8. The hair curling apparatus of claim 1 wherein the multi-element mineral powder additionally includes at least one of ferrous oxide, magnesium oxide, calcium oxide, alkali oxide, manganese oxide and phosphoric anhydride.

9. The hair curling apparatus of claim 1 further comprising the heat-resistant resin being a polyester elastomer, a thermolabel in the curler body to indicate the temperature of the hair curling apparatus, and the mixture comprising between 0.1% and 3% by weight of the multi-element mineral powder and the far-infrared emitting powder.

10. The hair curling apparatus of claim 1 wherein the mixture comprises between 0.1% and 2% by weight of the multi-element mineral powder and the far-infrared emitting powder.

11. The hair curling apparatus of claim 1 wherein the far-infrared emitting powder additionally includes at least one of titania, ferrite, chromium oxide, yttria and magnesia powder, and the multi-element mineral powder additionally includes at least one of ferrous oxide, magnesium oxide, calcium oxide, alkali oxide, manganese oxide and phosphoric anhydride.

12. The hair curling apparatus of claim 1 wherein the far-infrared emitting powder additionally includes at least two of titania, ferrite, chromium oxide, yttria and magnesia powder.

13. The hair curling apparatus of claim 1 wherein the multi-element mineral powder additionally includes at least two of ferrous oxide, magnesium oxide, calcium oxide, alkali oxide, manganese oxide and phosphoric anhydride.

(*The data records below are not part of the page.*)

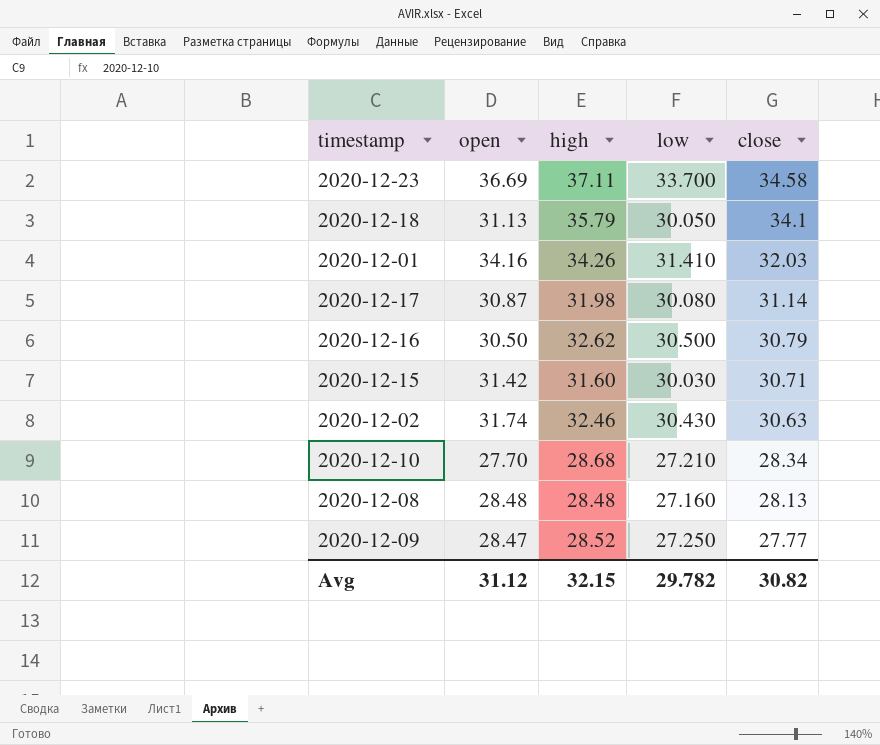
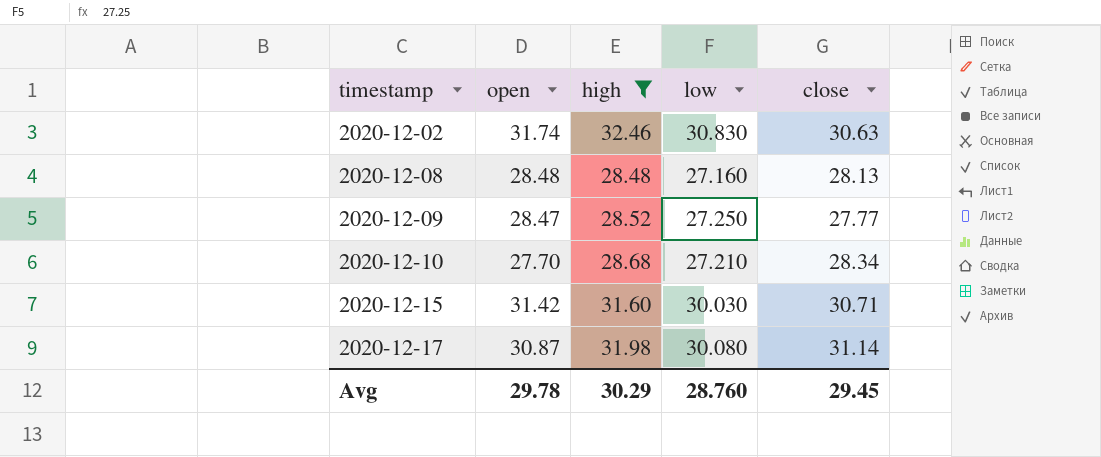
filter: none -> high <= 32.46
row order: close descending -> timestamp ascending
2020-12-02 | low: 30.430 -> 30.830
Avg | open: 31.12 -> 29.78
Avg | high: 32.15 -> 30.29
Avg | low: 29.782 -> 28.760
Avg | close: 30.82 -> 29.45

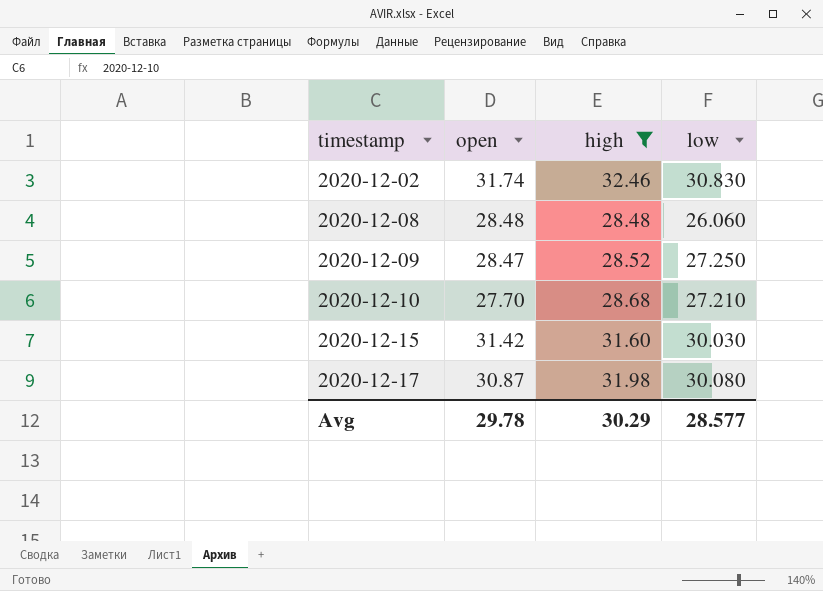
column close | position: 5 -> none
2020-12-08 | low: 27.160 -> 26.060
Avg | low: 28.760 -> 28.577

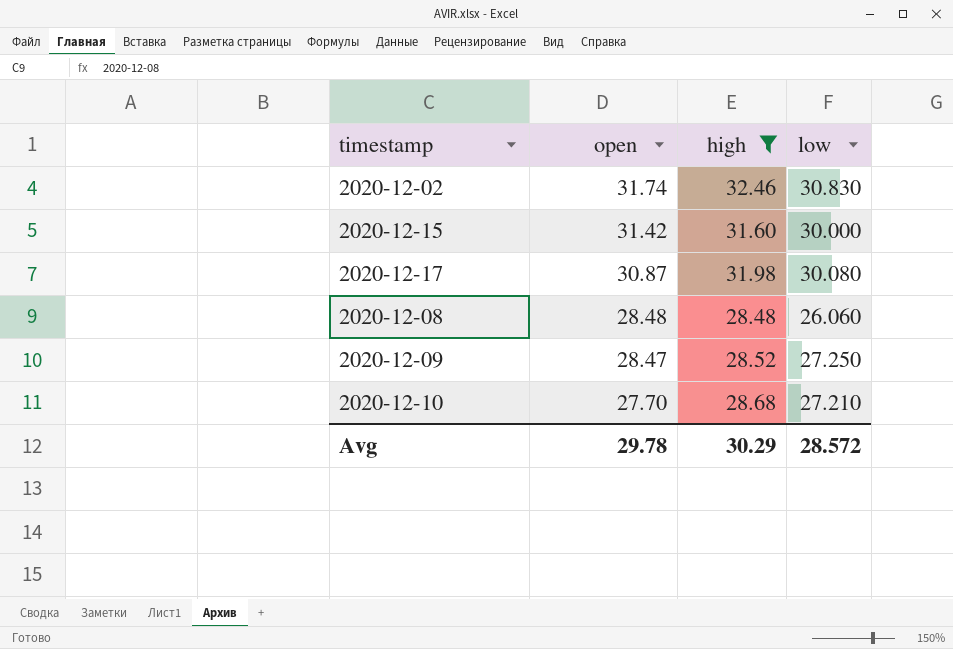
row order: timestamp ascending -> open descending
2020-12-15 | low: 30.030 -> 30.000
Avg | low: 28.577 -> 28.572

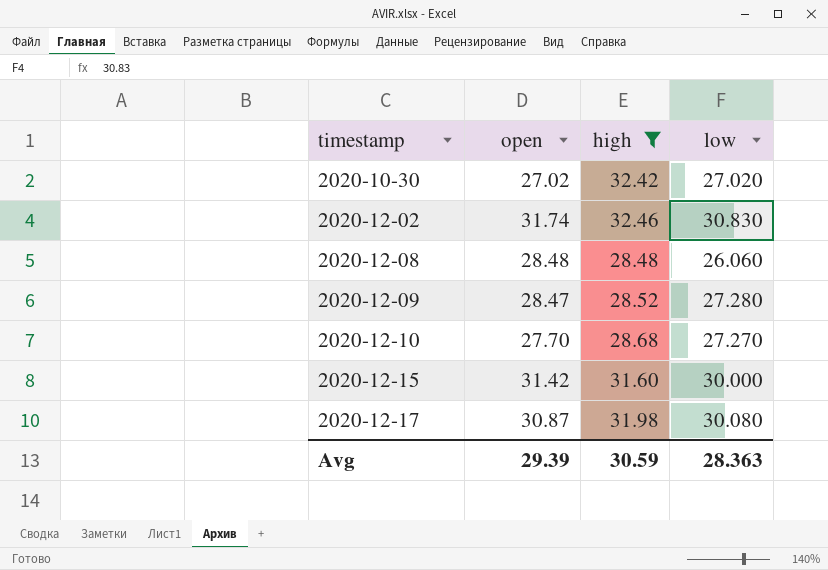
row order: open descending -> timestamp ascending
row 2020-10-30: none -> 27.02 | 32.42 | 27.020
2020-12-09 | low: 27.250 -> 27.280
2020-12-10 | low: 27.210 -> 27.270
Avg | open: 29.78 -> 29.39
Avg | high: 30.29 -> 30.59
Avg | low: 28.572 -> 28.363

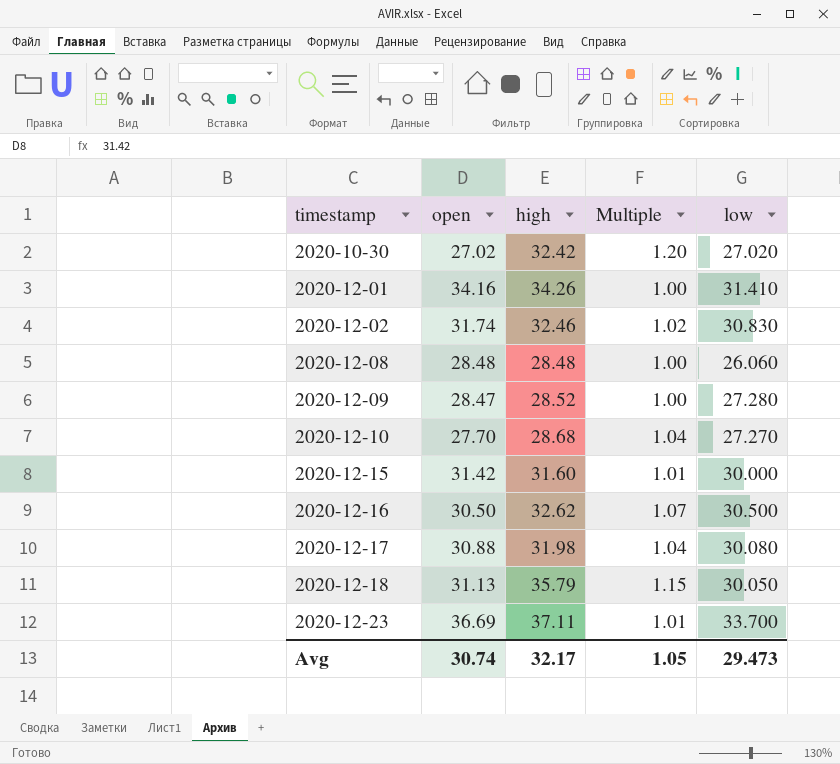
filter: high <= 32.46 -> none
column Multiple | formula: none -> [high] / [open]
2020-12-17 | open: 30.87 -> 30.88
Avg | open: 29.39 -> 30.74
Avg | high: 30.59 -> 32.17
Avg | low: 28.363 -> 29.473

14. The hair curling apparatus of claim 1 wherein (1) the mixture comprises between 0.1% and 2% by weight of the multi-element mineral powder and the far-infrared emitting powder, (2) the far-infrared emitting powder additionally includes at least one of titania, ferrite, chromium oxide, yttria and magnesia powder, and (3) the multi-element mineral powder additionally includes at least one of ferrous oxide, magnesium oxide, calcium oxide, alkali oxide, manganese oxide and phosphoric anhydride.

15. The hair curling apparatus of claim 14 wherein the heat-resistant resin is a polyester elastomer.

16. The hair curling apparatus of claim 1 wherein the mixture causes the curler body when heated by the internal heater to generate negative ions, weak energy and far-infrared radiation.

17. The hair curling apparatus of claim 1 wherein the electromagnetic waves are sufficient when the curler body is heated and in use on head hair of a user to enhance and promote cell activities and improve blood circulation of the scalp of the user.

18. A method of forming a hair curler having a curler body and protrusions extending radially out from the curler body and the curler body having a recess for receiving therein an internal heater, the method comprising:

crushing a far-infrared emitting material to form a far-infrared emitting material powder;

crushing a multi-element mineral to form a multi-element mineral powder;

mixing into a heat resistant resin the far-infrared emitting material powder and the multi-element mineral powder to form a mixture;

the multi-element mineral powder including silicon dioxide powder and aluminum oxide powder,

the far-infrared emitting material powder including silica powder and alumina powder; and

the mixture being adapted to cause the curler body to emit electromagnetic waves of 4 to 14 microns when the curler body is heated by the internal heater.

19. The method of claim 18 wherein the mixture causes the curler body when heated by the internal heater positioned in the recess to generate negative ions, weak energy and far-infrared radiation.

20. The method of claim 18 wherein the electromagnetic waves are sufficient when the curler body is heated and in use on head hair of a user to enhance and promote cell activities and improve blood circulation of the scalp of the user.

21. The method of claim 18 wherein (1) the mixture comprises between 0.1% and 2% by weight of the multi-element mineral powder and the far-infrared emitting powder, (2) the far-infrared emitting powder additionally includes at least one of titania, ferrite, chromium oxide, yttria and magnesia powder, (3) the multi-element mineral powder additionally includes at least one of ferrous oxide, magnesium oxide, calcium oxide, alkali oxide, manganese oxide and phosphoric anhydride, and (4) the heat-resistant resin is a polyester elastomer.